Я не могу выбраться из состояния отупения, я ничего не могу сказать. Леу удивлен.
– Ты слышишь, Сергей? – говорит он.
– Колесник убит, – бормочу я.
– А! – говорит Леу и умолкает.
Потом робко:
– По все-таки, ты понимаешь, прямо бунт.
– Бунт?
Я вспоминаю, что в этом случае надо что-то сделать, но я не могу связать слов с действиями, ассоциативные пути заросли, они стали непроходимыми! Я чувствую одно: тоску, неуходящую тоску по Колеснику. Леу, огорченный, выходит.
По всей деревне стоит бабий крик. Солдаты дорвались до женщин. Хозяйка избы смотрит на меня с опаской. Она беременна, огромный живот натянул платье с такой силой, что на нем обозначились завитки пупка.
Степиков подходит ко мне. Он помылся.
– Сережа, – говорит он. – Пойдем жмать баб?
Я не отвечаю. Степиков подмигивает Куриленко, и оба уходят. Новгородов берет мою руку.
– Прощай, – говорит он, – я получил две недели в лазарет.
Я киваю головой. Прибегает денщик Нафталинцева.
– Ротный тебя зовет, – говорит он.
«А я его не замечал, – думаю я о Колеснике и иду к ротному. – Единственный друг. Он любил меня, его убили».
Вторичная волна злобы приходит ко мне ощущением удушья, дрожи пальцев, жажды действия. Я быстро вхожу к ротному. Полно офицеров из батальона. Здесь тоже говорят о женщинах.

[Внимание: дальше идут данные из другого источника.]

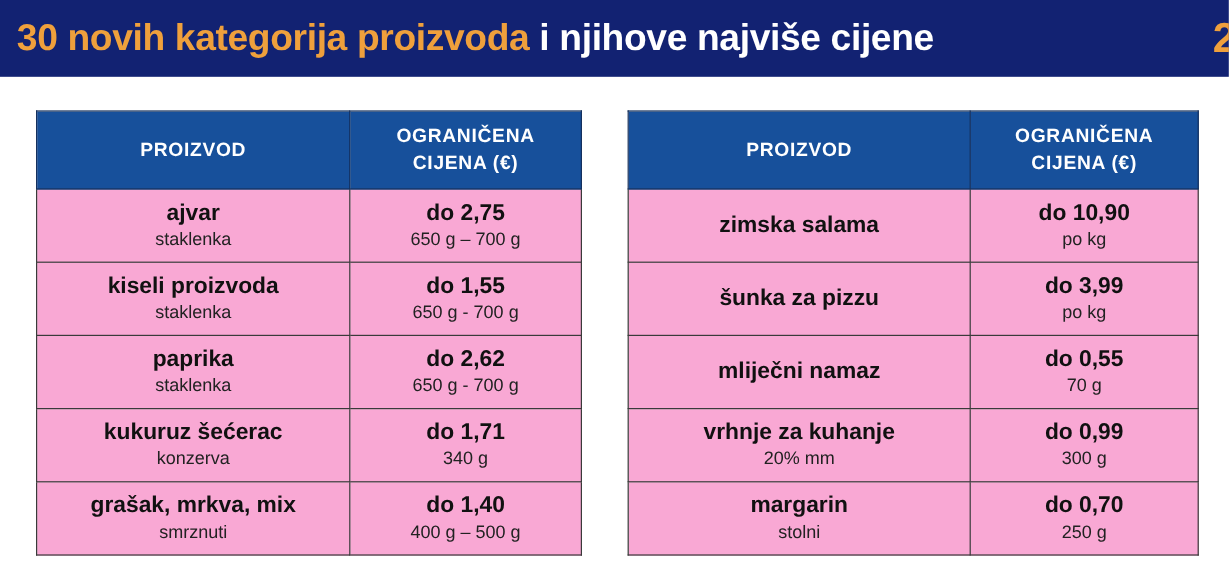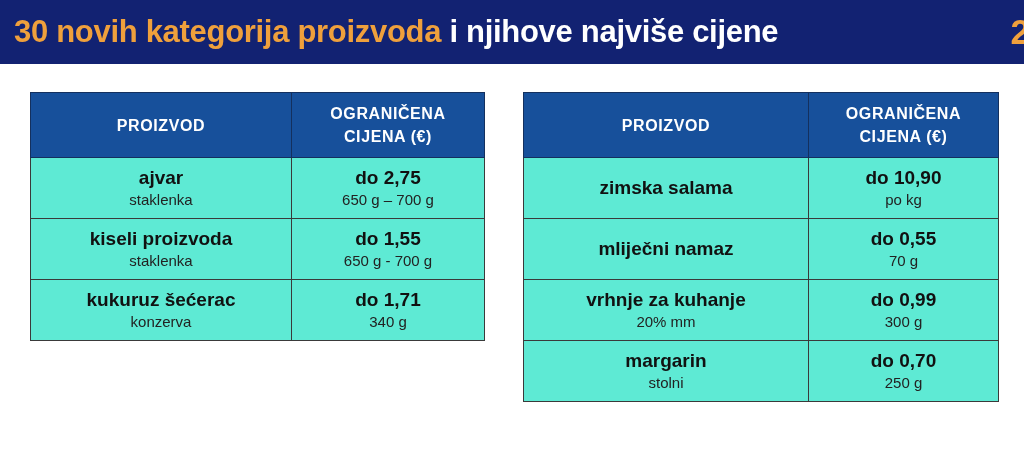--- a/index.html
+++ b/index.html
@@ -92,7 +92,7 @@
 
   table.price-table tbody td {
     height: 60px;
-    background: #5eead4;
+    background: #f9a8d4;
   }
   .cell {
     display: flex;

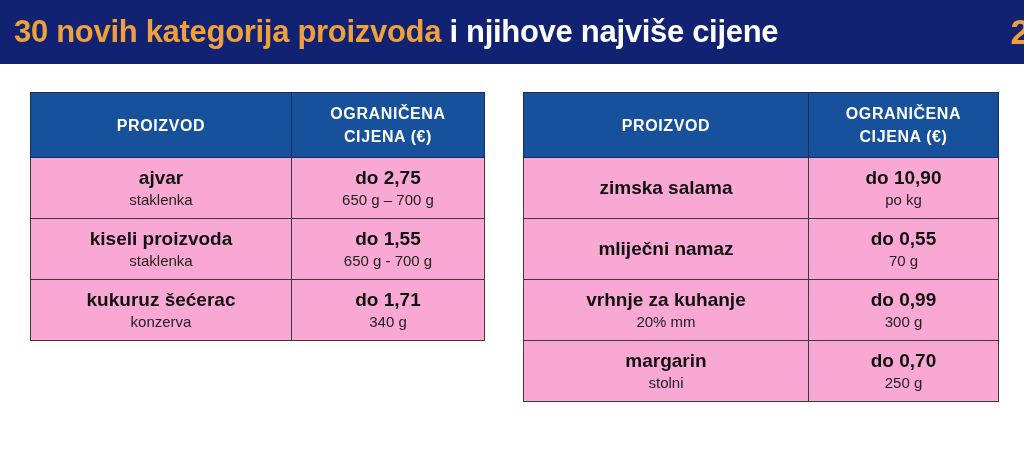--- a/index.html
+++ b/index.html
@@ -228,6 +228,19 @@
         <tr>
           <td>
               <div class="cell no-sub">
+            <span class="main">šunka za pizzu</span>
+          </div>
+            </td>
+          <td>
+              <div class="cell">
+            <span class="main">do 3,99</span>
+            <span class="sub">po kg</span>
+          </div>
+            </td>
+        </tr>
+        <tr>
+          <td>
+              <div class="cell no-sub">
             <span class="main">mliječni namaz</span>
           </div>
             </td>

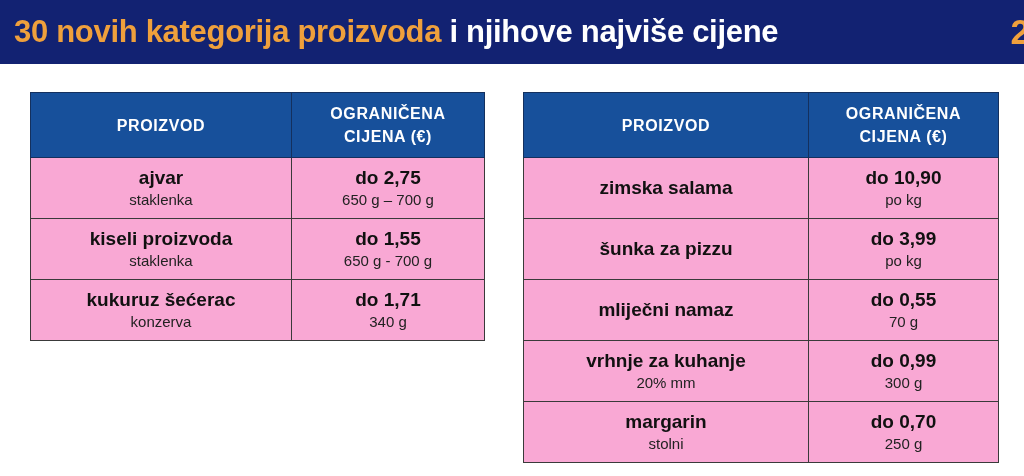--- a/index.html
+++ b/index.html
@@ -179,6 +179,20 @@
         <tr>
           <td>
               <div class="cell">
+            <span class="main">paprika</span>
+            <span class="sub">staklenka</span>
+          </div>
+            </td>
+          <td>
+              <div class="cell">
+            <span class="main">do 2,62</span>
+            <span class="sub">650 g - 700 g</span>
+          </div>
+            </td>
+        </tr>
+        <tr>
+          <td>
+              <div class="cell">
             <span class="main">kukuruz šećerac</span>
             <span class="sub">konzerva</span>
           </div>

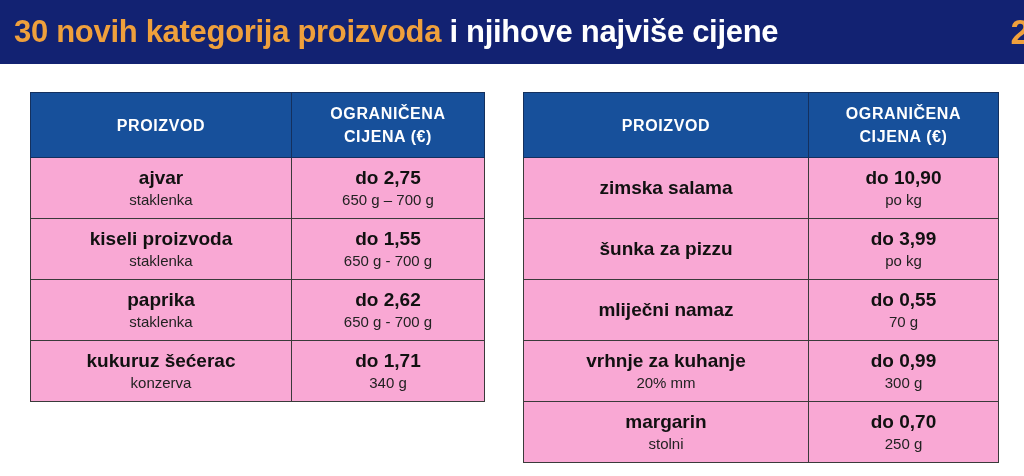--- a/index.html
+++ b/index.html
@@ -204,6 +204,20 @@
           </div>
             </td>
         </tr>
+        <tr>
+          <td>
+              <div class="cell">
+            <span class="main">grašak, mrkva, mix</span>
+            <span class="sub">smrznuti</span>
+          </div>
+            </td>
+          <td>
+              <div class="cell">
+            <span class="main">do 1,40</span>
+            <span class="sub">400 g – 500 g</span>
+          </div>
+            </td>
+        </tr>
       </tbody>
     </table>
   </div>

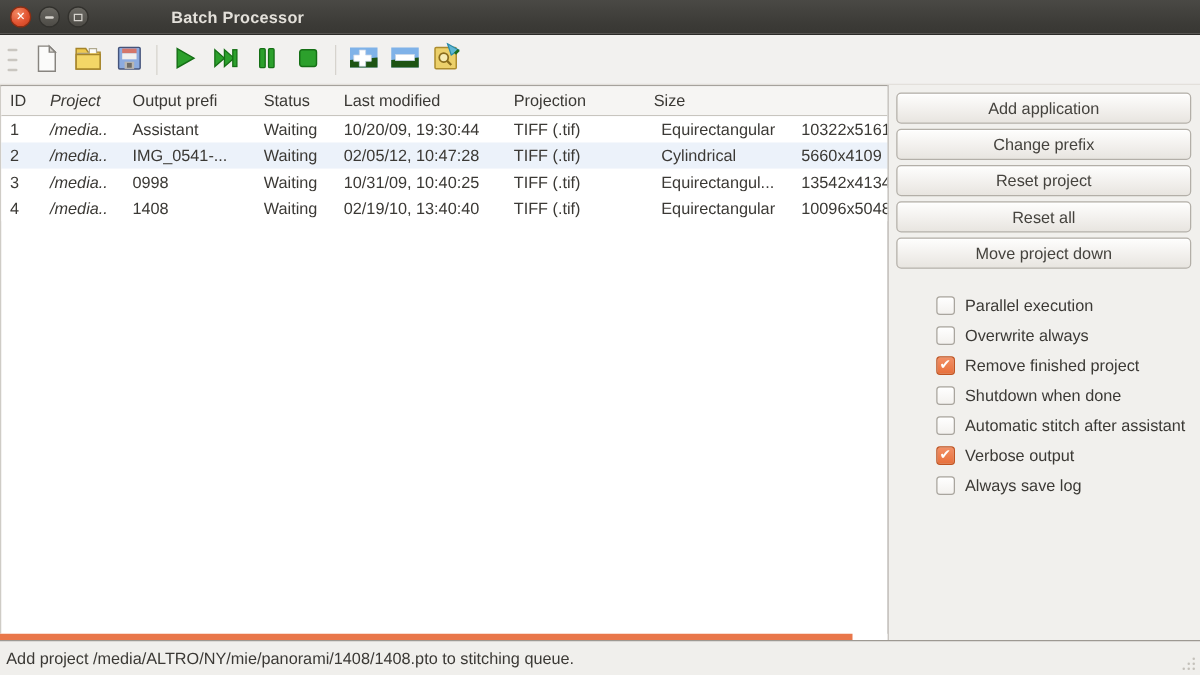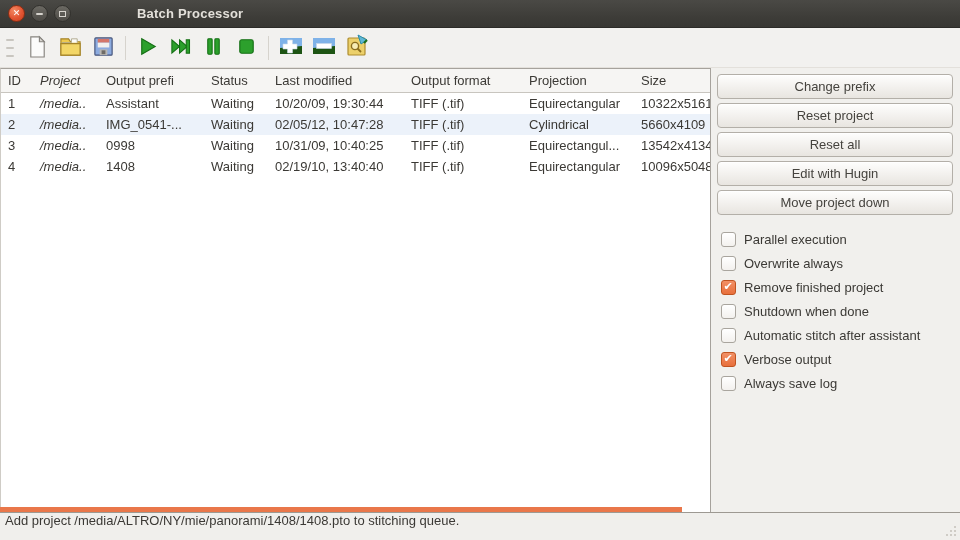--- a/index.html
+++ b/index.html
@@ -241,7 +241,6 @@
           <div class="hcell c2">Output prefi</div>
           <div class="hcell c3">Status</div>
           <div class="hcell c4">Last modified</div>
-          <div class="hcell c5">Output format</div>
           <div class="hcell c6">Projection</div>
           <div class="hcell c7">Size</div>
         </div>

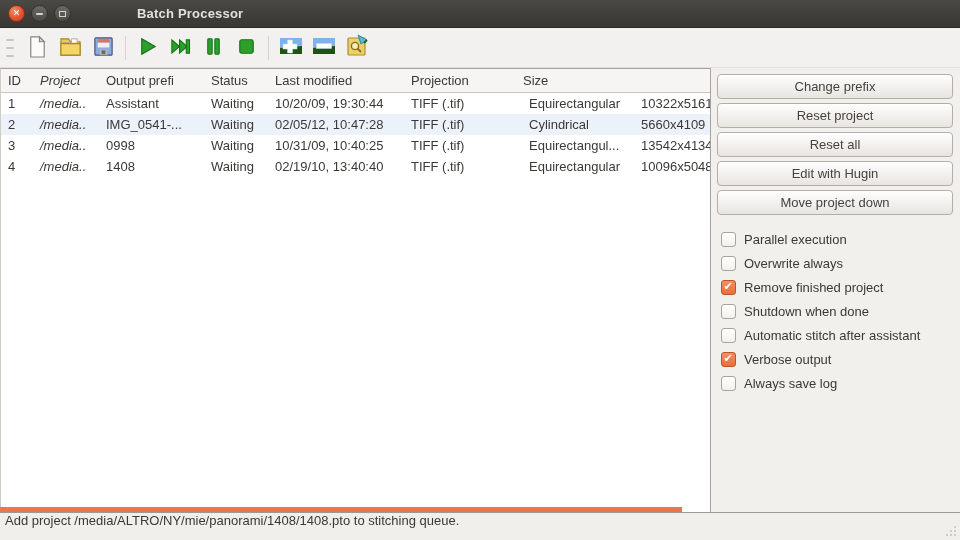--- a/index.html
+++ b/index.html
@@ -292,6 +292,7 @@
     </div>
 
     <div class="side-panel">
+      <div class="side-btn">Add application</div>
       <div class="side-btn">Change prefix</div>
       <div class="side-btn">Reset project</div>
       <div class="side-btn">Reset all</div>

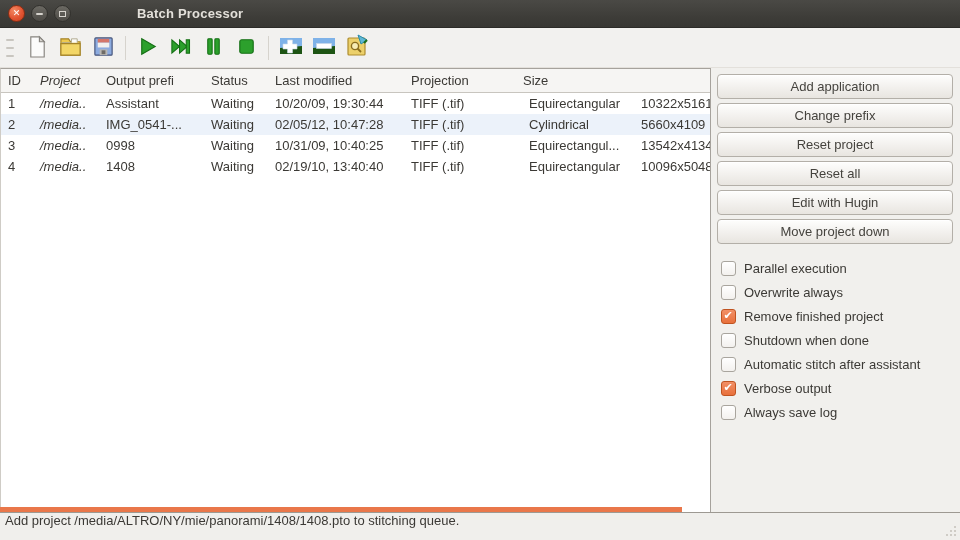--- a/index.html
+++ b/index.html
@@ -296,7 +296,6 @@
       <div class="side-btn">Change prefix</div>
       <div class="side-btn">Reset project</div>
       <div class="side-btn">Reset all</div>
-      <div class="side-btn">Edit with Hugin</div>
       <div class="side-btn">Move project down</div>
 
       <div class="checkbox-list">

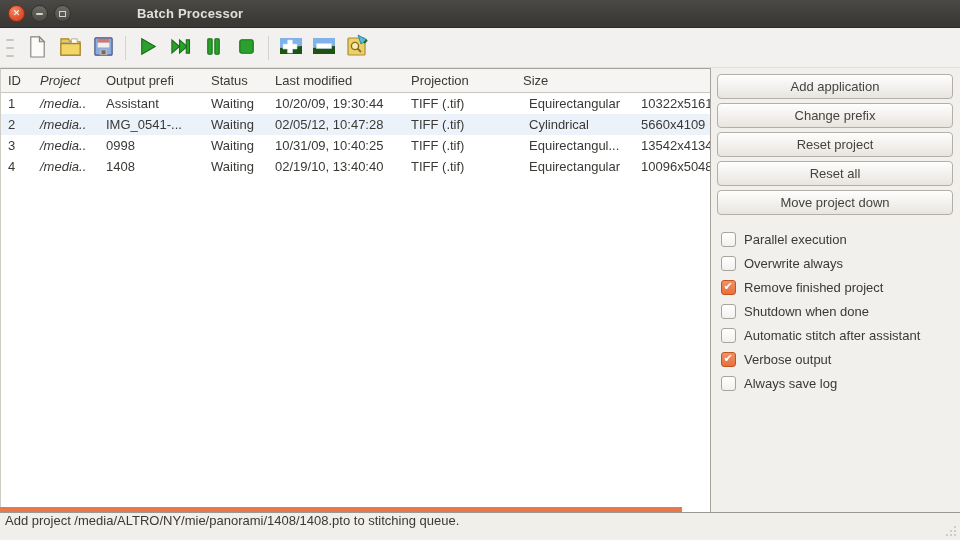--- a/index.html
+++ b/index.html
@@ -77,7 +77,7 @@
     text-align:center; line-height:23px; color:#45433e; cursor:default;
   }
   .checkbox-list { margin-top:17px; padding-left:4px; }
-  .cb-row { display:flex; align-items:flex-start; height:24px; cursor:default; }
+  .cb-row { display:flex; align-items:center; height:24px; cursor:default;margin-left:28px; }
   .cb {
     width:15px; height:15px; flex:0 0 15px; margin-right:8px;
     border:1px solid #a9a59e; border-radius:3px;

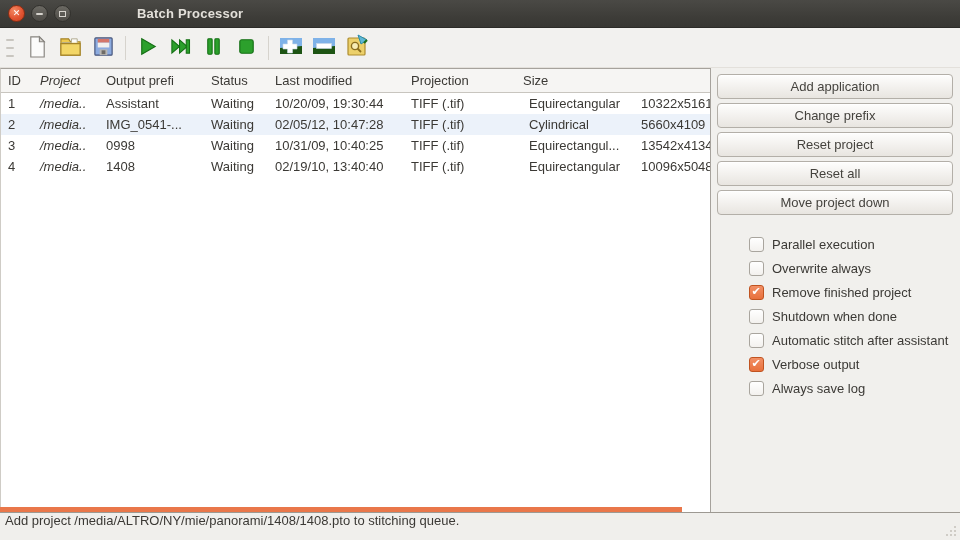--- a/index.html
+++ b/index.html
@@ -96,7 +96,7 @@
   
   .statusbar {
     height:28px; flex:0 0 28px; background:#f0efec;
-    border-top:1px solid #9d9992; display:flex; 
+    border-top:1px solid #9d9992; display:flex; align-items:center;
     padding-left:5px; position:relative;
   }
   .grip-dots {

Нафталинцев не замечает меня. Он развалился на лавке.
– Ах, дорогие мои, дорогие мои, – говорит он, хлопая себя по колену, – что вы знаете о любви!
Он снимает с головы стальной шлем.
– Вы видите, господа, – сказал он, проводя рукой по его выпуклостям, – совершенное подобие женской груди. Незаменимо в окопах.
Кругом дурно захихикали.
Тут Нафталинцев увидел меня.
– Идемте, дитя мое, – сказал он, взяв меня под руку и выводя на улицу. – Если бы вы знали, как мне надоели эти разговоры о трипперах, о презервативах! Где собираются несколько русских интеллигентов, там обязательно начинаются похабные анекдоты.
– Но вы же сами… – сказал я со злостью.
– Мне надо вам кое-что сообщить, – сказал он конфиденциальным тоном.
Тут из-за угла внезапно появился прапорщик Извеков.
– Господин капитан, – говорит он, – главный зачинщик Леу арестован. Что прикажете с ним сделать?